Son but : assouplir la dispositif fiscal Jeanbrun. Adopté dans le budget 2026, ce mécanisme, soutenu par le ministre du Logement Vincent Jeanbrun, est censé relancer l’investissement locatif.
Notamment via un amortissement fiscal pour tout investisseur achetant un bien pour le louer. Il varie selon le type logement (neuf ou ancien, logement à loyer intermédiaire ou logement social voire très social). Il a incarné une lueur d'espoir pour le promoteurs immobiliers au T1 2026.
« Ce dispositif permet un amortissement du bien, à condition de rénover et de faire de la location nue à loyer modéré. Or, aujourd'hui, les critères sont trop restrictifs », avance la députée Liot et ancienne ministre du Logement Valérie Létard.
Le plafonnement de travaux de rénovation contre éligiblité supprimé
Concrètement, la proposition de loi ajuste le montant seuil des travaux de rénovation énergétique, afin de bénéficier d’un abattement fiscal. Elle passerait de 30 à 20 % de la valeur d’acquisition, ce qui colle aux modifications prévues dans le gouvernement via son projet de loi logement, dont l’examen est prévu cet été.
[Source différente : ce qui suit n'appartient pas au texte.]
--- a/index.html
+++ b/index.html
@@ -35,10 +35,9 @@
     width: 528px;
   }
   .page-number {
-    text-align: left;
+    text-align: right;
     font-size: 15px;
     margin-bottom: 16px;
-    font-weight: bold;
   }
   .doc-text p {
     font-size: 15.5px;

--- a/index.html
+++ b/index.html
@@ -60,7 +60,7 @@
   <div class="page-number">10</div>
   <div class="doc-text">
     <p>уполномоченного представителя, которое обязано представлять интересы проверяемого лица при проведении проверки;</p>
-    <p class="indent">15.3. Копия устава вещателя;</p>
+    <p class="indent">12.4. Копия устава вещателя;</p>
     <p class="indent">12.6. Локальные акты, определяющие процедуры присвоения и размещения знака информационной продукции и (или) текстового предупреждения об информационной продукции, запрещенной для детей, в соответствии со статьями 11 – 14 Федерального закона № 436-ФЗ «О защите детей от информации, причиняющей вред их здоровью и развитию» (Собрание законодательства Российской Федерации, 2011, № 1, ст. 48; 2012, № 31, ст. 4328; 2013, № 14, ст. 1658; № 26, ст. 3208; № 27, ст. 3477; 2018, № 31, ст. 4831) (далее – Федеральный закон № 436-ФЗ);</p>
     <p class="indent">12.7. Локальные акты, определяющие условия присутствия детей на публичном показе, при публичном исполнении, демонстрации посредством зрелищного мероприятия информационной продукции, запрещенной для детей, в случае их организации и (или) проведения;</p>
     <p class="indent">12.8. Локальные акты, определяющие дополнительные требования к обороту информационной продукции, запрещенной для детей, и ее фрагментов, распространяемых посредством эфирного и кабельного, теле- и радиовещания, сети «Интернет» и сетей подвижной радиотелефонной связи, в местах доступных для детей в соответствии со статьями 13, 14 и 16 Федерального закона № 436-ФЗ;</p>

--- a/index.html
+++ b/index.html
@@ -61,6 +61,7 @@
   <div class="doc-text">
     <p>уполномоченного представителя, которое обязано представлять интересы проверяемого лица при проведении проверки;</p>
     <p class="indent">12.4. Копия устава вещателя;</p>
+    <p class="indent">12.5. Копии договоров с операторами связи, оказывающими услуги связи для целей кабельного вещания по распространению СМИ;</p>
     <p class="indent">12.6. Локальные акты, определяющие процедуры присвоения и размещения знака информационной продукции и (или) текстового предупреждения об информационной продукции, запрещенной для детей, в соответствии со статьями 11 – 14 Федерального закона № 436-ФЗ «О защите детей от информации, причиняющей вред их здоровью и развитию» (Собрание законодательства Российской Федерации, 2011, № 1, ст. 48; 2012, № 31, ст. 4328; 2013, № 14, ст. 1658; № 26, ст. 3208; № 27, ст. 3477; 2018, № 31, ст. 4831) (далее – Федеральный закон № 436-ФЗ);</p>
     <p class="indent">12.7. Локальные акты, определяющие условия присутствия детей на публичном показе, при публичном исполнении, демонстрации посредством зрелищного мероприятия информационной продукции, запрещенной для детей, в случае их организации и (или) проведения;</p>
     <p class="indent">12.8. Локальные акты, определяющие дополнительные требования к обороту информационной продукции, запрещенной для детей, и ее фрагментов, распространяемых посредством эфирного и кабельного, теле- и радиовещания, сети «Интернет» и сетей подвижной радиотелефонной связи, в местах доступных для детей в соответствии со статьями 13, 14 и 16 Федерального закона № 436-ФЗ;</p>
Mais un amendement identique, porté par le Rassemblement national et le MoDem a supprimé tout plafonnement. Leur raison : ce critère créait une forte inégalité entre des logements au prix au m2 très différents.
Mme Létard s’est montrée favorable à la suppression de ce plafonnement. La députée a souligné que les travaux devront dans tous les cas gagner deux classes énergétiques dans le DPE, lorsqu'ils sont classés F ou G avant travaux, et d'une classe à partir de E.
Le texte de la rapporteure prévoit d’ailleurs d'élargir le dispositif aux maisons dans l'ancien.
Parmi les mesures, le texte entend aussi favoriser le groupement d'entreprises pour réaliser des rénovations globales, pour plus de productivité et comme soutenu par les artisans de la CAPEB. Autre objectif : faciliter le déploiement des prêts collectifs, bénéfique aux rénovations dans les copropriétés.
Le logement social délaissé selon la gauche, le DPE dans la ligne de mire du RN
Des assouplissements qui ne plaisent guère aux députés de gauche qui souhaitent un meilleur équilibre entre les moyens alloués le logement social et ceux au logement privé.
Stéphane Peu, président du groupe communiste, évoque « la chute vertigineuse de l'offre de logements sociaux». Le député estime que l’« argent public serait mieux dépensé dans le soutien à la construction de logements HLM ».
Le sujet de l'habitat social faisait partie des réserves exprimés, lors du feu vert donné par le Conseil national pour l’habitat au projet du loi logement.
Le Rassemblement national a profité des débats pour exprimer son opposition aux diagnostics de performance énergétique (DPE). « Nous voulons sortir de ces contraintes (...) si vous continuez à mettre la barre trop haute, alors tous les biens locatifs vont sortir du marché locatif », a déclaré ancé Frédéric Falcon.
De quoi possiblement raviver les crispations exprimées lors des Assises du diagnostic immobilier, où l’on entendait certains professionnels s’inquiéter des attaques politiques sur le DPE et sa fiabilité. Craintes que le ministre de Logement a tenté de rassurer durant l’événement, en proposant des mesures contre le « diagnostiqueur-bashing ».